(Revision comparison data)
= = = = = = =

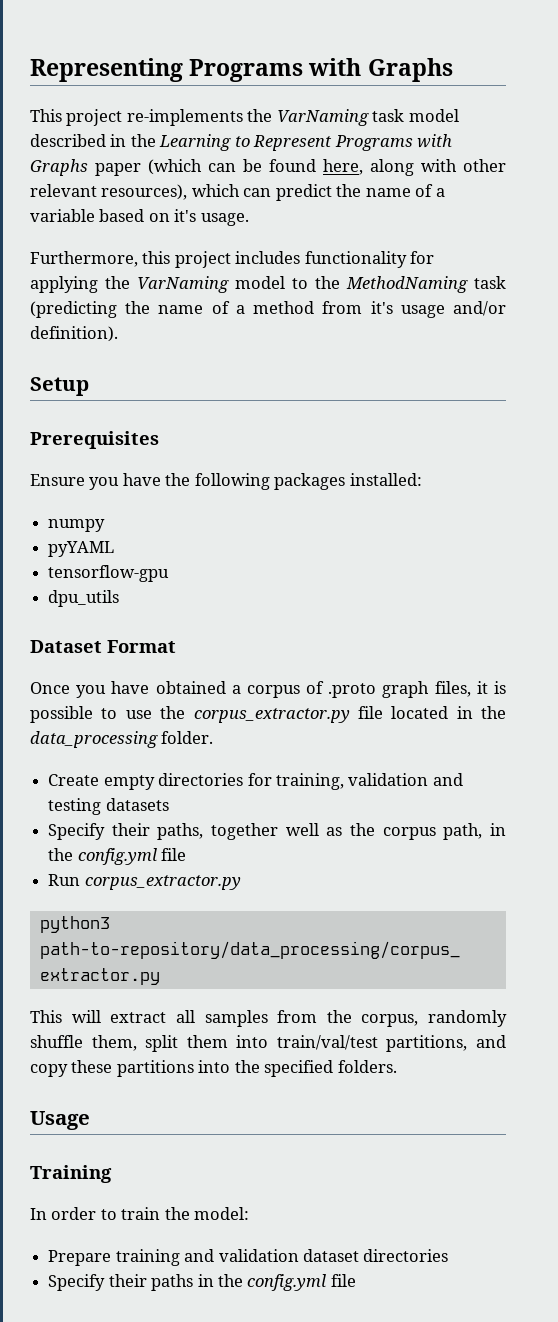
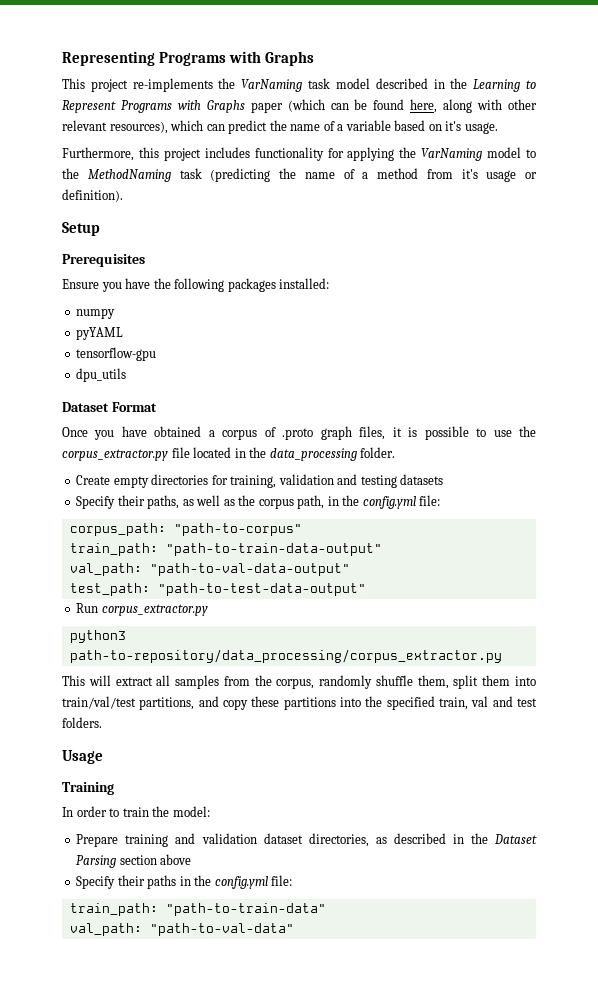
[453,301,507,316] and/or -> [525,172,537,179] or
[211,823,279,840] together -> [182,499,194,506] as
[161,848,187,861] file -> [419,495,441,506] [69,523,302,536] [69,543,382,556] [69,563,350,576] [69,583,366,596] file: // corpus_path: "path-to-corpus" // train_path: "path-to-train-data-output" // val_path: "path-to-val-data-output" // test_path: "path-to-test-data-output"
(334, 1068) none -> [438,696,537,710] train, val and test
[363,1249,449,1262] directories -> [308,833,537,847] [76,854,192,868] directories, as described in the Dataset Parsing section above
[330,1274,356,1287] file -> [271,875,293,886] [69,903,326,916] [69,923,294,936] file: // train_path: "path-to-train-data" // val_path: "path-to-val-data"

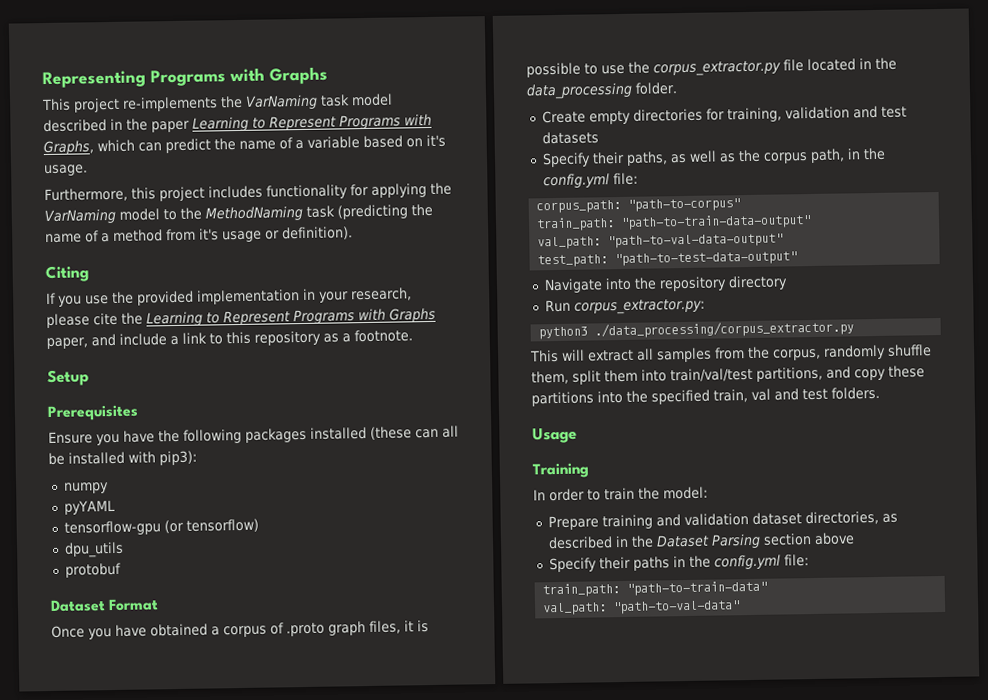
[473,79,536,92] [62,99,537,113] [62,120,168,134] Learning to Represent Programs with Graphs paper (which can be found here, along with other relevant resources), -> [151,113,432,133] [43,140,94,156] paper Learning to Represent Programs with Graphs,
(123, 195) none -> [45,265,89,283] [46,287,412,307] [46,307,436,329] [46,329,413,350] // Citing // If you use the provided implementation in your research, please cite the Learning to Represent Programs with Graphs paper, and include a link to this repository as a footnote.
[279,278,330,289] installed: -> [310,425,459,440] [48,450,197,466] installed (these can all be installed with pip3):
(157, 354) none -> [163,518,259,534] (or tensorflow)
(127, 375) none -> [64,562,121,578] // protobuf
[360,475,397,488] testing -> [880,106,907,118] test
(366, 589) none -> [543,275,788,294] // Navigate into the repository directory
[101,604,208,616] corpus_extractor.py -> [573,298,705,315] corpus_extractor.py:
[69,649,502,663] path-to-repository/data_processing/corpus_extractor.py -> [594,320,855,339] ./data_processing/corpus_extractor.py

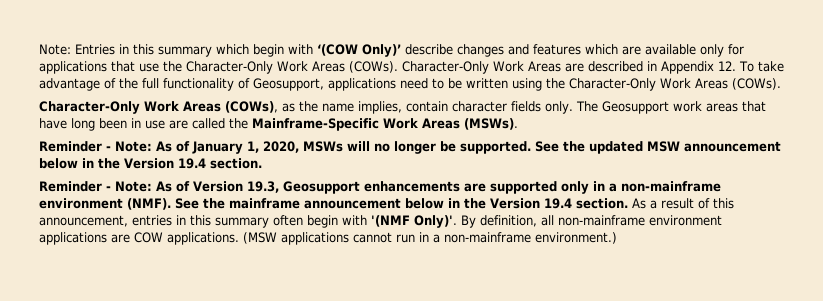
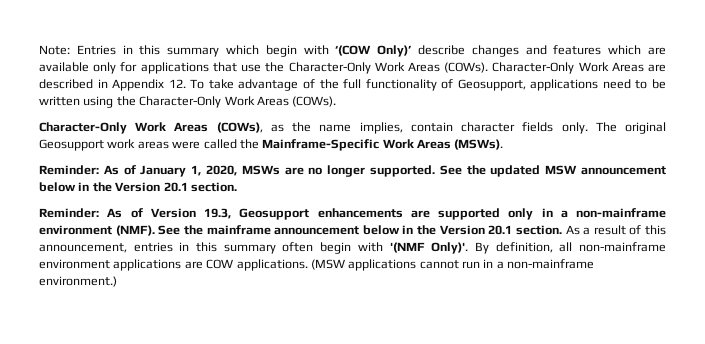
(598, 106) none -> [625,122,667,134] original
[741,101,766,112] [39,118,188,131] that have long been in use are -> [172,141,201,149] were
[39,141,152,152] Reminder - Note: -> [39,165,99,175] Reminder:
[347,141,370,151] will -> [284,167,304,175] are
[440,141,456,152] be -> (366, 171) none
[178,158,206,169] 19.4 -> [163,182,188,192] 20.1
[39,181,152,192] Reminder - Note: -> [39,208,99,218] Reminder:
[544,198,572,209] 19.4 -> [488,225,513,235] 20.1

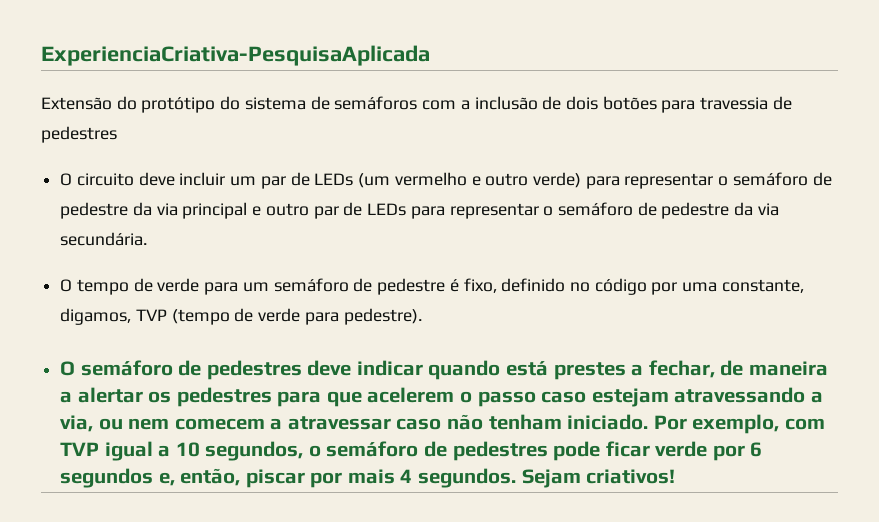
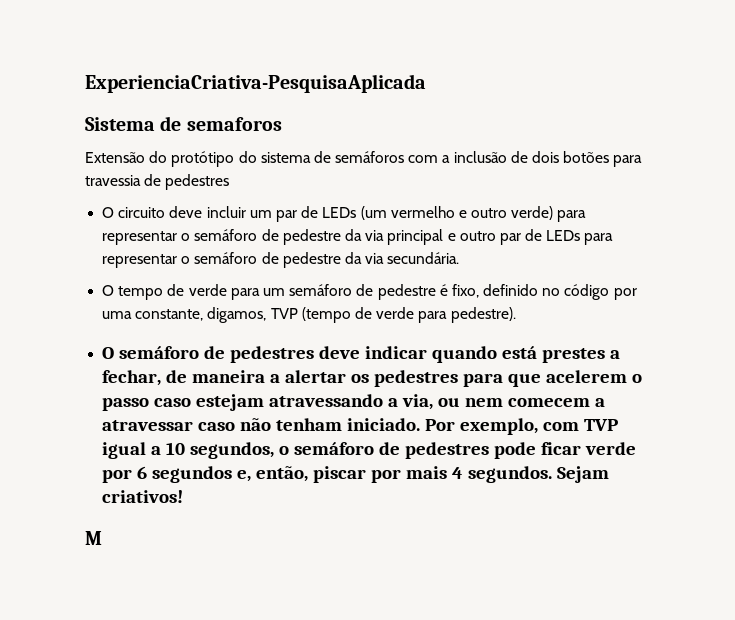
(430, 55) none -> [85,116,282,131] // Sistema de semaforos
(676, 476) none -> [85,531,102,545] // M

= = = = = = =

## [Action item]
Set down exactly, line for line, the data from the line that contains "[39,181,152,192] Reminder - Note: ->" through its last line, keeping pictures out.

## [Response below]
[39,181,152,192] Reminder - Note: -> [39,208,99,218] Reminder:
[544,198,572,209] 19.4 -> [488,225,513,235] 20.1

(430, 55) none -> [85,116,282,131] // Sistema de semaforos
(676, 476) none -> [85,531,102,545] // M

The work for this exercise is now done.